A solar-powered plane has completed the first leg of a journey towards Morocco, landing in Madrid for a three-day stopover after completing a 17-hour flight without using traditional fuel.
Solar Impulse's aircraft has a wingspan equal to that of an Airbus A340 airliner. Credit: Ben Woods
The plane has solar panels on its wings and other parts of its exterior, and these provide the energy for its operation.
"The flight went very well, and thanks to the team of meteorologists, everything went according to the plan: it was extraordinary," Andre Borschberg, the pilot of the Solar Impulse aircraft, said in a statement on Friday.
"It was incredible to fly alongside the barrier of clouds during most of the flight and not need to hesitate to fly above them. This confirms our confidence in the capacity of solar energy even further," he added.
The next leg of the 1,550-mile journey is set to get underway on Monday.
The plane has a wingspan of around 210 feet, roughly equal to that of an Airbus A340 airliner, and averaged 89km/h on its first leg of the journey. Its highest altitude during the flight was 27,000 feet.

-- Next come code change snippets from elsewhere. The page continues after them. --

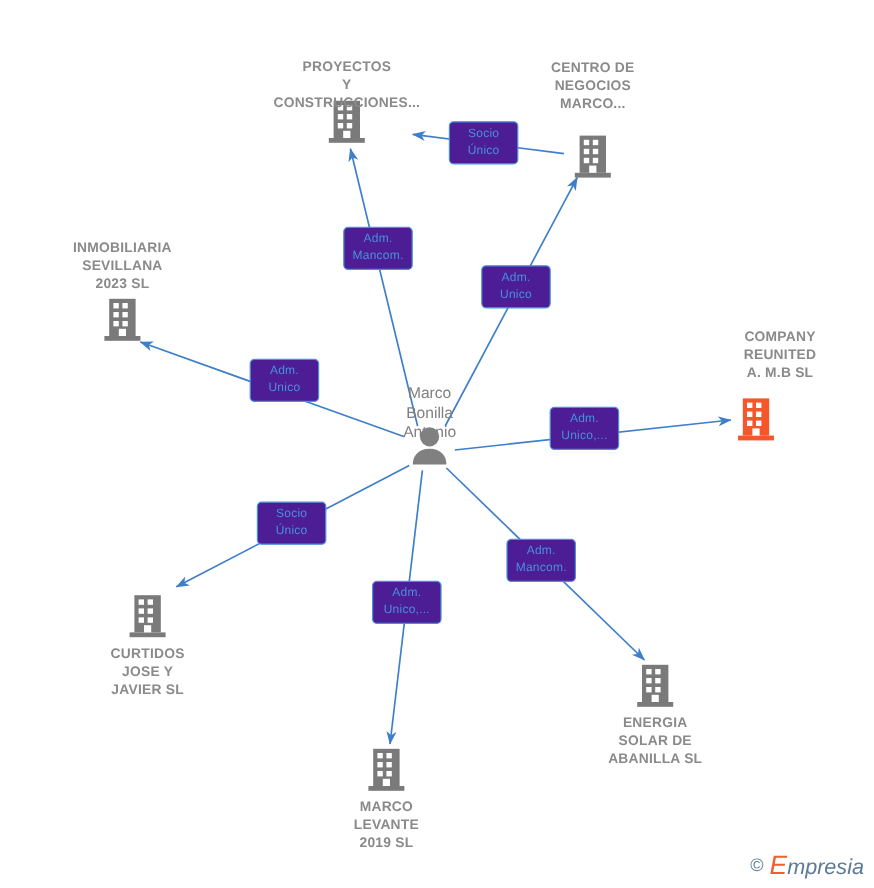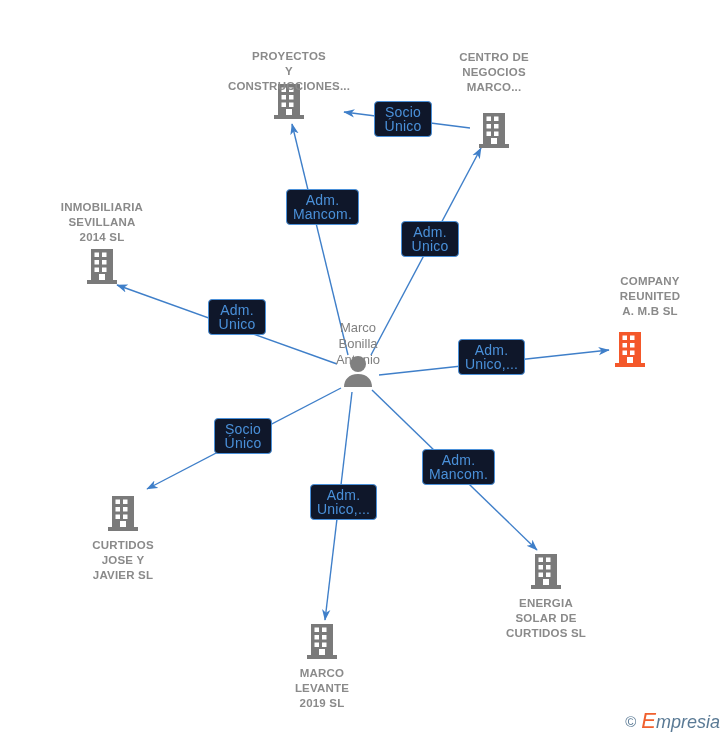--- a/index.html
+++ b/index.html
@@ -58,9 +58,9 @@
     position: absolute;
     border: 1.2px solid #4a90d9;
     border-radius: 4px;
-    background: #0f172a;
+    background: #4c1d95;
     color: #4a90d9;
-    font-size: 14px;
+    font-size: 10px;
     line-height: 14px;
     text-align: center;
     padding: 3px 6px;

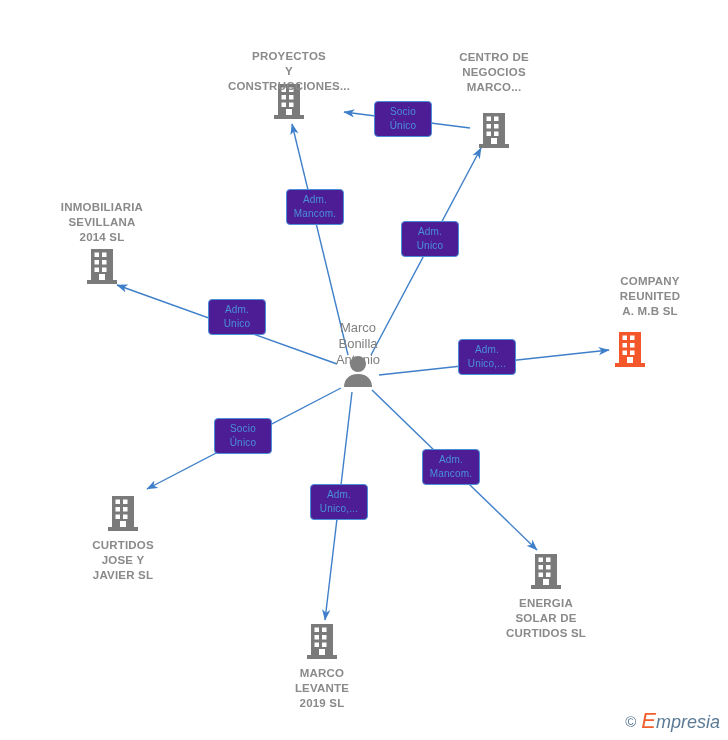--- a/index.html
+++ b/index.html
@@ -169,7 +169,7 @@
       <div class="node" style="left: 22px; top: 200px; width: 160px;">
         <div class="node-label">INMOBILIARIA
 SEVILLANA
-2014  SL</div>
+2023  SL</div>
       </div>
       <div class="node" style="left: 613px; top: 330px; width: 34px; height: 38px;">
         <svg class="node-icon" width="34" height="38" viewBox="0 0 34 38">

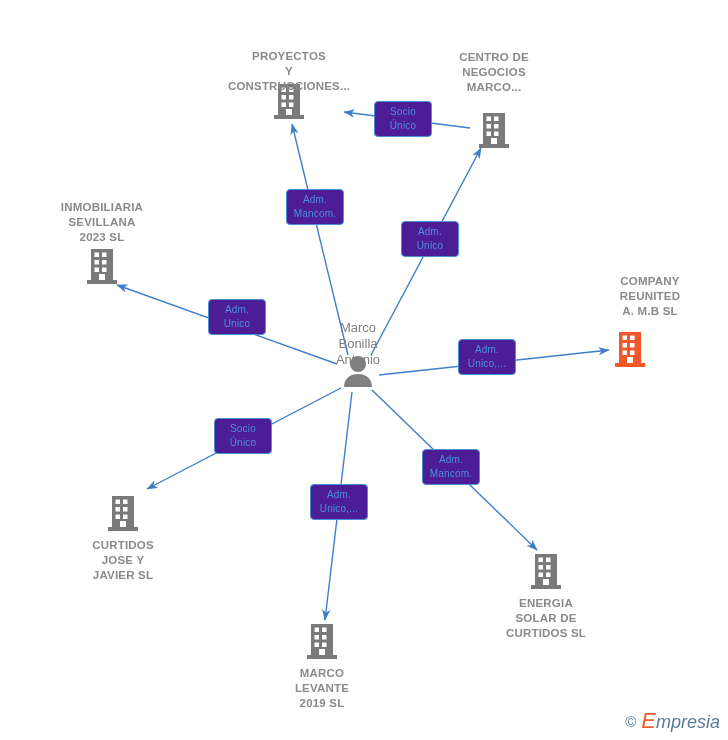--- a/index.html
+++ b/index.html
@@ -241,7 +241,7 @@
       <div class="node" style="left: 466px; top: 596px; width: 160px;">
         <div class="node-label">ENERGIA
 SOLAR DE
-CURTIDOS  SL</div>
+ABANILLA  SL</div>
       </div>
       <div class="node" style="left: 342px; top: 355px; width: 32px; height: 34px;">
         <svg class="node-icon" width="32" height="34" viewBox="0 0 32 34">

Powering the aircraft are four brushless, sensorless electric engines, which each develop 10hp. They are powered by 11,628 monocrystalline silicon solar cells, mostly sited on the plane's wings.
"By writing the next pages in aviation history with solar energy, and voyaging around the world without fuel or pollution, Solar Impulse's ambition is for the world of exploration and innovation to contribute to the cause of renewable energies, to demonstrate the importance of clean technologies for sustainable development; and to place dreams and emotions back at the heart of scientific adventure," the project's team said on its web page.